● What this task involves
Check every line below for the word "label" and copy the ones that have it.

Saved data entries:
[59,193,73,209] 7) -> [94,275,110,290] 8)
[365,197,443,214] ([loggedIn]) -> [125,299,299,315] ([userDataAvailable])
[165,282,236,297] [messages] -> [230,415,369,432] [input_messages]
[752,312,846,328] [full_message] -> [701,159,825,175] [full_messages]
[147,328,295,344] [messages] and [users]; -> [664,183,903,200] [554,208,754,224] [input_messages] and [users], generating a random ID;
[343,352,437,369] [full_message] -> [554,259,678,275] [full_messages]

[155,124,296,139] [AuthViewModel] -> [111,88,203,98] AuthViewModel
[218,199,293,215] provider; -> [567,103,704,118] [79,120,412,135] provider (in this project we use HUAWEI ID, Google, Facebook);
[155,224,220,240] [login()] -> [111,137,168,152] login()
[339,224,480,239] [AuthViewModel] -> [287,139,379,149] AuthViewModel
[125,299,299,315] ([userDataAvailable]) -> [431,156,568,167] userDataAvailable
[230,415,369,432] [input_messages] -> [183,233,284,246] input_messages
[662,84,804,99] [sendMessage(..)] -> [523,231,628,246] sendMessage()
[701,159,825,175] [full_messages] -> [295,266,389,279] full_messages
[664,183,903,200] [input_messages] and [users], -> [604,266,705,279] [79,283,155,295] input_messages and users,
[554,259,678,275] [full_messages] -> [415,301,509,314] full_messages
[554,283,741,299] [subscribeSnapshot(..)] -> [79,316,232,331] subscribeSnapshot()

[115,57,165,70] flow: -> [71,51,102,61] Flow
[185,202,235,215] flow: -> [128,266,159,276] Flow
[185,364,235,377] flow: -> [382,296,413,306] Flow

---

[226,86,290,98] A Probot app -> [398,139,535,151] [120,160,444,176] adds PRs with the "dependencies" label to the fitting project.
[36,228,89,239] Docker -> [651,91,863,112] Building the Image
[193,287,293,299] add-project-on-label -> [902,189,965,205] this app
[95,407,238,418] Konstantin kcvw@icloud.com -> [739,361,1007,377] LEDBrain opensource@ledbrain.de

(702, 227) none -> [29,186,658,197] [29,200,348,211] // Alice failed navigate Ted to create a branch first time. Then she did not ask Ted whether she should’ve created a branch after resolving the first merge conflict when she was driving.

● Exercise solution
[226,86,290,98] A Probot app -> [398,139,535,151] [120,160,444,176] adds PRs with the "dependencies" label to the fitting project.
[193,287,293,299] add-project-on-label -> [902,189,965,205] this app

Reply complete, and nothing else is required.